Nucleotide diversity analyses
The nucleotide diversity of 208 regions was analyzed using DnaSP software, including 79 PCGs and 129 intergenic and intron regions in the cp genomes of X. spinosum and X. sibiricum. The most variable region was infA (0.03) among PCGs (Fig. 6a), and high variability was observed for the trnH-psbA (0.05), psbA-trnK (0.06), trnK exon2-matK (0.09), psbI-trnS (0.05), ycf3-trnS (0.07), trnF-ndhJ (0.21), ndhC-trnV (0.13), trnV intron (0.07), petD-rpoA (0.05), infA-rps8 (0.18), rpl14-rpl16 (0.05), rpl16-rps3 (0.03), psaC-ndhD (0.09) and trnL-rpl32 (0.08) genes in introns and intergenic regions (Fig. 6b; Table 2).
Synonymous (KS) and nonsynonymous (KA) substitution rate analyses
The synonymous and nonsynonymous substitution rates were evaluated for 79 PCGs in the X. spinosum and X. sibiricum cp genomes. The KA/KS ratios of nearly all genes were less than 1, except for the PCG accD (1.56) (Fig. 7).
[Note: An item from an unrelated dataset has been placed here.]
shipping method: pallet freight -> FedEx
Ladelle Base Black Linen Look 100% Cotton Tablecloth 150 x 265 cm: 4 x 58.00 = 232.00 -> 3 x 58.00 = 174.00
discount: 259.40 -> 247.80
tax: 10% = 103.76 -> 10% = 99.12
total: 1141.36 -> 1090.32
Positive selection analyses of the accD gene
Positive selection of the accD PCG in Heliantheae cp genome species was investigated using site-specific models with four comparisons (M0 vs. M3, M1 vs. M2a, M7 vs. M8, M8a vs. M8), using a likelihood ratio test (LRT) threshold of p ≤ 0.05 in EasyCodeML software. Among these models, M2a was the positive selective model and p (p0, p1 and p2) are the proportions of negative or purifying, neutral, and positive selection, respectively. The ω2 value of the accD gene was 3.70 in the M2a model. In addition, Bayes empirical Bayes (BEB) analyses were used to analyze the locations of consistent selective sites in the accD PCG using the M7 vs. M8 model comparison, and one site was found to potentially be under positive selection, with posterior probabilities greater than 0.95, while another site had probabilities greater than 0.99 (Table 3); the 2ΔLnL value was 25.91 and the p-value of LRT was 0 (Table 4).
In all, 71 PCGs from 21 cp genome sequences were selected for inferring phylogenetic relationships among closely related species of Heliantheae, and Ligularia fischeri (MG729822) was selected as an outgroup. A maximum likelihood tree was constructed using 71 concatenated PCGs in the cp genomes. The genus Xanthium was closely related to the genus Ambrosia (Fig. 8). Our analyses showed that Parthenium was a sister clade to both Xanthium and Ambrosia, and also an early-diverging lineage of the subtribe Ambrosiinae with a weak bootstrap value (57%).